Sen. Arthur Orr, R-Decatur, introduced a bill in the Senate Healthcare Committee last week that prevents occupational licensing boards from taking punitive actions against doctors who prescribe “off-label” drugs for the treatment of COVID-19.
At a glance, this appears to be in response to the prescription of drugs such as ivermectin and hydrochloriquine, which have become a popular alternative despite major health organizations so far not finding enough evidence to show they are beneficial.
But the bill goes much further than just protecting the licenses of the few Alabama doctors who are prescribing the alternative treatments, it would also force healthcare facilities to provide these drugs, procedures or devices to any patient who requested them for the treatment of COVID-19.
The bill simply defines treatment for COVID-19 as “a procedure, protocol, drug, or remedy intended to prevent, mitigate, or treat COVID-19. The term includes the use of a drug, biological product, or device that has not been approved by the United States Food and Drug Administration (FDA) to treat COVID-19.”
The bill in its current form does not state who would determine that the “procedure, protocol, drug or remedy” is “intended to prevent, mitigate, or treat COVID-19” and upon what basis they would need to found the claim.
Orr laughed off a comment he relayed that doctors would be able to “prescribe Drano” for treatment. “We’re only talking about FDA-approved medications, just using them off-label” Orr said.
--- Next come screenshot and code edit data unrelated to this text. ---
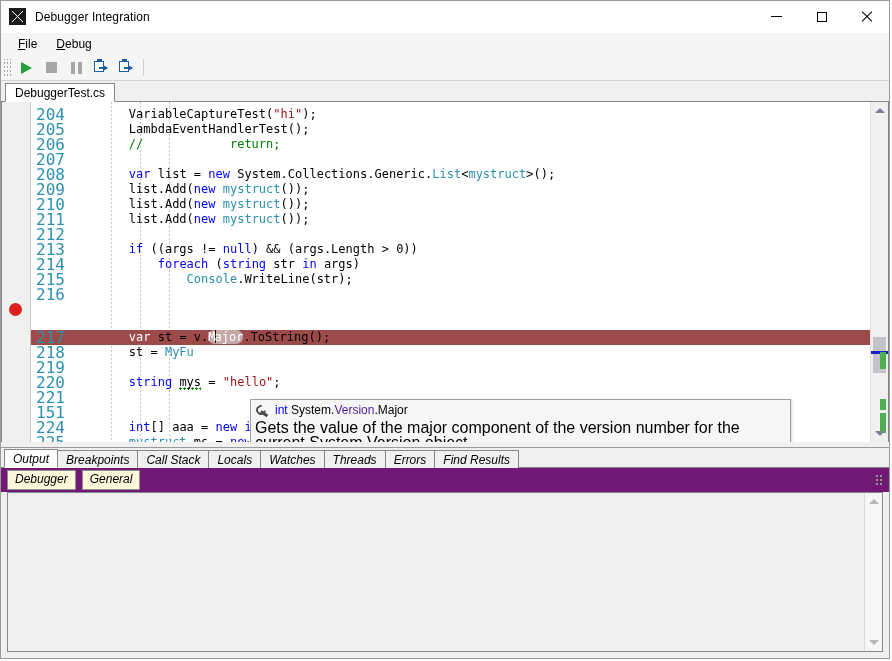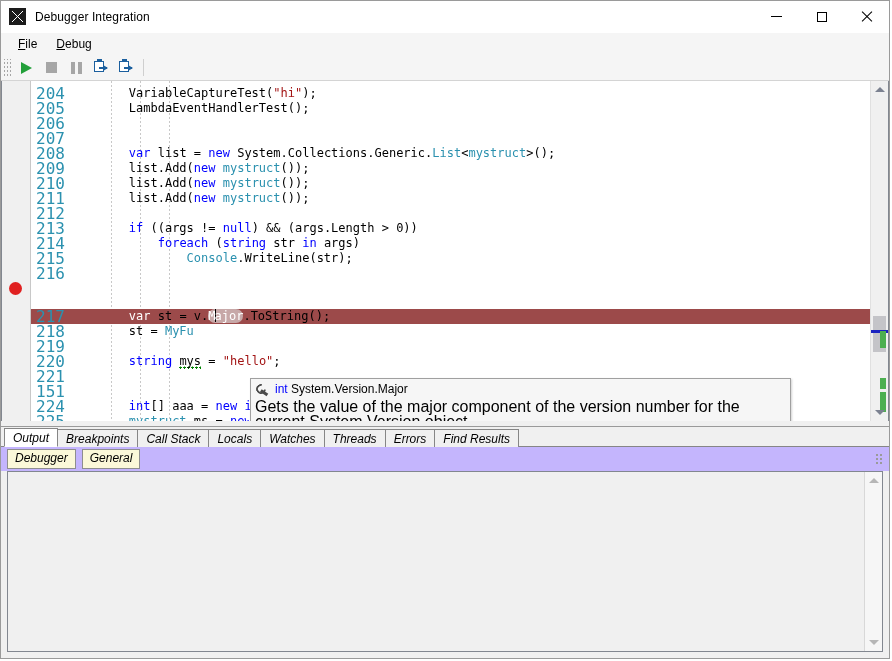--- a/index.html
+++ b/index.html
@@ -437,6 +437,11 @@
     <div class="tb-sep"></div>
   </div>
 
+  <div class="doctabs">
+    <div class="doctab">
+      <span>DebuggerTest.cs</span>
+    </div>
+  </div>
 
   <div class="editor-wrap">
 

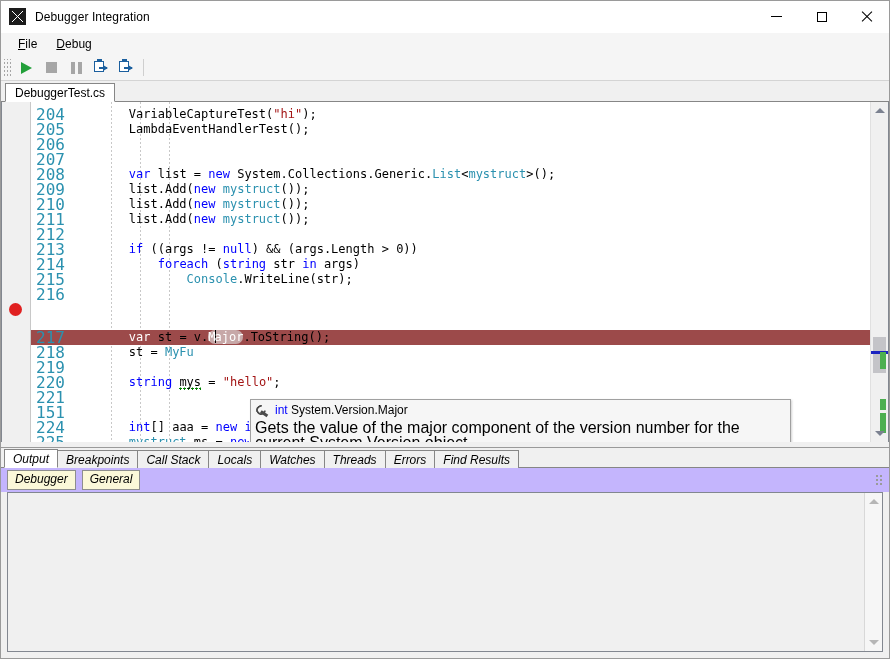--- a/index.html
+++ b/index.html
@@ -458,7 +458,7 @@
       <div class="code-rows" id="code-rows">
           <div class="crow"><div class="lnum">204</div><div class="ctext"><span class="n">        </span><span class="n">VariableCaptureTest(</span><span class="s">"hi"</span><span class="n">);</span></div></div>
           <div class="crow"><div class="lnum">205</div><div class="ctext"><span class="n">        LambdaEventHandlerTest();</span></div></div>
-          <div class="crow"><div class="lnum">206</div></div>
+          <div class="crow"><div class="lnum">206</div><div class="ctext"><span class="n">        </span><span class="cm">//            return;</span></div></div>
           <div class="crow"><div class="lnum">207</div><div class="ctext"><span class="n"></span></div></div>
           <div class="crow"><div class="lnum">208</div><div class="ctext"><span class="n">        </span><span class="k">var</span><span class="n"> list = </span><span class="k">new</span><span class="n"> System.Collections.Generic.</span><span class="t">List</span><span class="n">&lt;</span><span class="t">mystruct</span><span class="n">&gt;();</span></div></div>
           <div class="crow"><div class="lnum">209</div><div class="ctext"><span class="n">        list.Add(</span><span class="k">new</span><span class="n"> </span><span class="t">mystruct</span><span class="n">());</span></div></div>

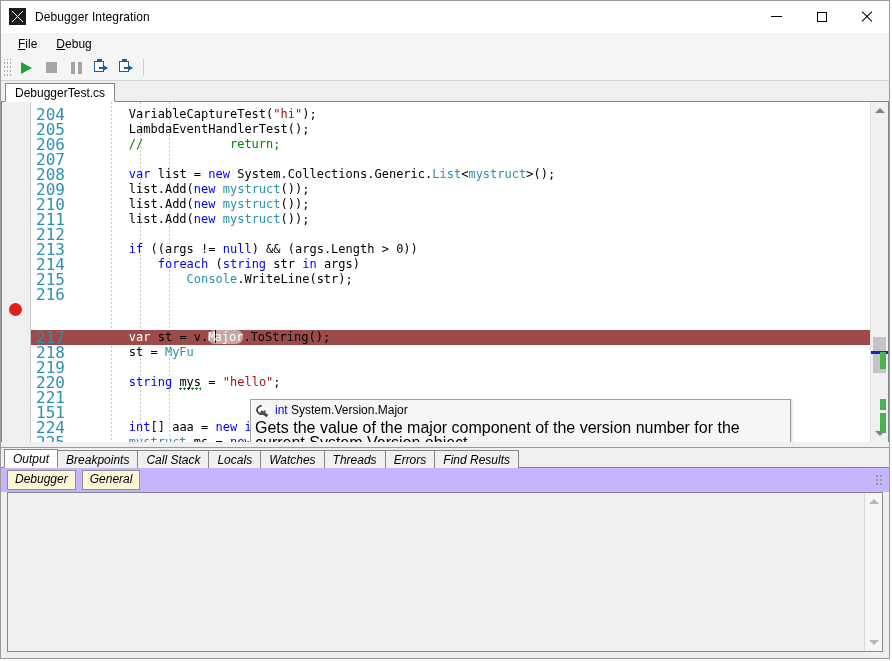--- a/index.html
+++ b/index.html
@@ -259,7 +259,7 @@
     transform:rotate(35deg);transform-origin:left center;
   }
   .tt-kw { color:#0000ff; }
-  .tt-type { color:#000000; }
+  .tt-type { color:#4c1d95; }
   .tt-line2 { margin-top:1px; color:#000; font-size:16px; }
 
   

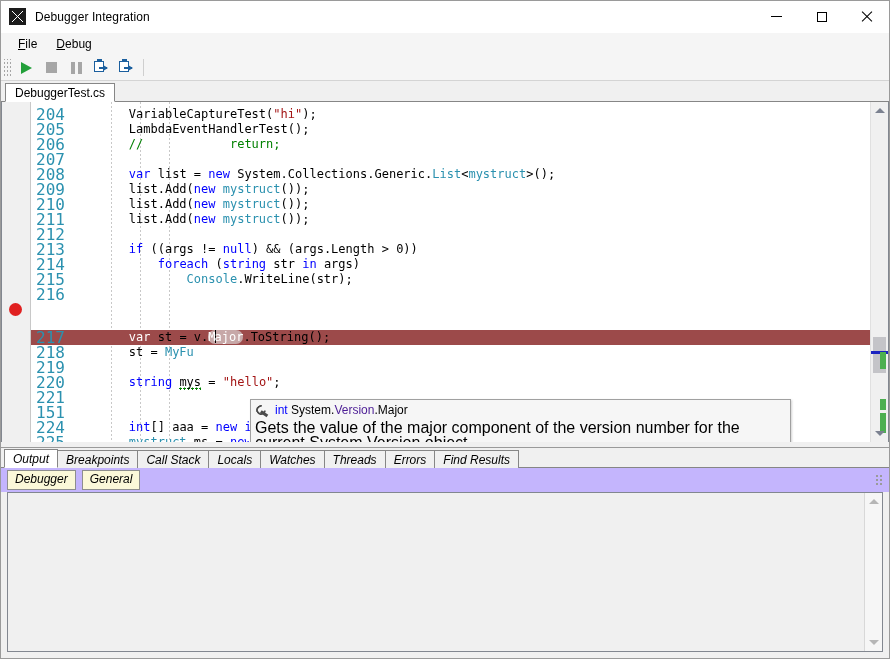--- a/index.html
+++ b/index.html
@@ -335,7 +335,7 @@
     height:24px; min-height:24px;
     display:flex; align-items:center;
     padding-left:6px;
-    background:#c4b5fd;
+    background:#701a75;
     position:relative;
   }
   .sub-btn {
Although ivermectin and hydrochloriquine are perhaps the most prevalent medications being prescribed as “off-label” COVID-19 treatments, there appears to be no language in the bill that would prevent any other FDA-approved drug from being twisted into use as a COVID-19 treatment.
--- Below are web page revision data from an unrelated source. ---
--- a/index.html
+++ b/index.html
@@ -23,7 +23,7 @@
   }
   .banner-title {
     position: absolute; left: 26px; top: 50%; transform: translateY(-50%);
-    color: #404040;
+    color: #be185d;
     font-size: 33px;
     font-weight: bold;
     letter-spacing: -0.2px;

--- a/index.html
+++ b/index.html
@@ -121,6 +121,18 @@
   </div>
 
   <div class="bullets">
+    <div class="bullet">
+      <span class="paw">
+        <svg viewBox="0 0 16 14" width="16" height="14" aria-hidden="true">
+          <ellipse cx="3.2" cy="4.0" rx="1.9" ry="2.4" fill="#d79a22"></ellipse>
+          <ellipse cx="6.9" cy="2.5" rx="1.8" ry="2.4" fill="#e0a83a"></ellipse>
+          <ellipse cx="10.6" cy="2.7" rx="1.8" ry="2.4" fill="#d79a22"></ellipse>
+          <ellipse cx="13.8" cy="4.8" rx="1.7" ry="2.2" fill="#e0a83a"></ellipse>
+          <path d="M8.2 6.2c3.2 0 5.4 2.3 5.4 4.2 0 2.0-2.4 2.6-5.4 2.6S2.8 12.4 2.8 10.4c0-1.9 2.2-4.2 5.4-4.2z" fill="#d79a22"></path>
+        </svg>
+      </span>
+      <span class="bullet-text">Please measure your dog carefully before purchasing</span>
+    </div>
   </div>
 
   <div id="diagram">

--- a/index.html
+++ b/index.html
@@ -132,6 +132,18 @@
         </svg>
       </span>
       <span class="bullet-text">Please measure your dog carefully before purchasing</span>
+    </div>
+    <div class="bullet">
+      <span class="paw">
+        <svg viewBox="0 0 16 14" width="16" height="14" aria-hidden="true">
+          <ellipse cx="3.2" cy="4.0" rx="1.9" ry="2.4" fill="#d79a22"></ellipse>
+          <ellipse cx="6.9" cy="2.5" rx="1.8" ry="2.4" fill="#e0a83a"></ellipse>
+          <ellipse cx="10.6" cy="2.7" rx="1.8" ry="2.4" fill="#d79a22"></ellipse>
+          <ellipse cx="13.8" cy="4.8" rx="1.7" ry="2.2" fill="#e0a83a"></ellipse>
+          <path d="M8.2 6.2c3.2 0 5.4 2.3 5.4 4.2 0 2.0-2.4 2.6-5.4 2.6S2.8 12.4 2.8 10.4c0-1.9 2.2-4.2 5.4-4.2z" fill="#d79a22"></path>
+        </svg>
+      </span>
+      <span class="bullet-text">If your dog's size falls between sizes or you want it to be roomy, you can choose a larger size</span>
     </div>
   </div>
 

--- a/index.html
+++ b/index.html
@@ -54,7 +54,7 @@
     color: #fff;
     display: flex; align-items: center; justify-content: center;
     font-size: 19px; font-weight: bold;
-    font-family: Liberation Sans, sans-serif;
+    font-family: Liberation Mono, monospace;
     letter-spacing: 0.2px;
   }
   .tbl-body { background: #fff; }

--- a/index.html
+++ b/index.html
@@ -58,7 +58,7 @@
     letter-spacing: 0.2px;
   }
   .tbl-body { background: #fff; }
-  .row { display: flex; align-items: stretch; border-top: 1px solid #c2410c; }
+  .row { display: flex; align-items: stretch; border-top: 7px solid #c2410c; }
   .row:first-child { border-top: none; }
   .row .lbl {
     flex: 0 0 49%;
It’s unclear what, if anything, would prevent a patient from requesting opioids such as oxycodone or even fentanyl under the guise of COVID-19 treatment.
A few doctors said at a public hearing on the bill Wednesday that they need to maintain the freedom to prescribe “off-label” drugs to patients.
“So I feel like if you take a doctor’s autonomy to really practice, why do I study,” said Ryan McWhorter, a family practice doctor in Montgomery. “Why do I pour through research at night? I was up for hours into the wee hours trying to figure out what’s the best thing.”
However, while this bill would give doctors the autonomy to prescribe all kinds of alternative treatments for COVID-19, it would remove their autonomy to deny those alternative treatments.
It would also remove the autonomy of pharmacists to deny filling those prescriptions, something Sen. Tom Butler, R-Madison, took issue with in committee.
“While I think the physician ought to be able to do what he does, same time I do not think anybody should dictate in this bill what I can or cannot do as far as filling a prescription,” said Butler, who is a pharmacist. “I currently have the right to refuse to fill a prescription for whatever reason I may deem necessary.”
Butler indicated he would bring an amendment to that effect on the floor. However, he did not bring any issue with the bill limiting the autonomy of healthcare facilities.
The bill would require the patient to sign an informed consent form and release everybody involved from any liability, including the physician, the facility and the licensing board. A patient could not bring a cause of action against any entity for allowing the use of the off-label drug, but the bill creates a cause of action against healthcare facilities and pharmacies who refuse to administer an off-label COVID-treatment, and a cause of action against licensing boards for doctors.
The bill unanimously passed the Senate committee and could come before the full Senate with only seven legislative days remaining in the session. It is not clear when the bill will be placed on the calendar or whether it will reach the floor in time to pass both chambers of the Legislature.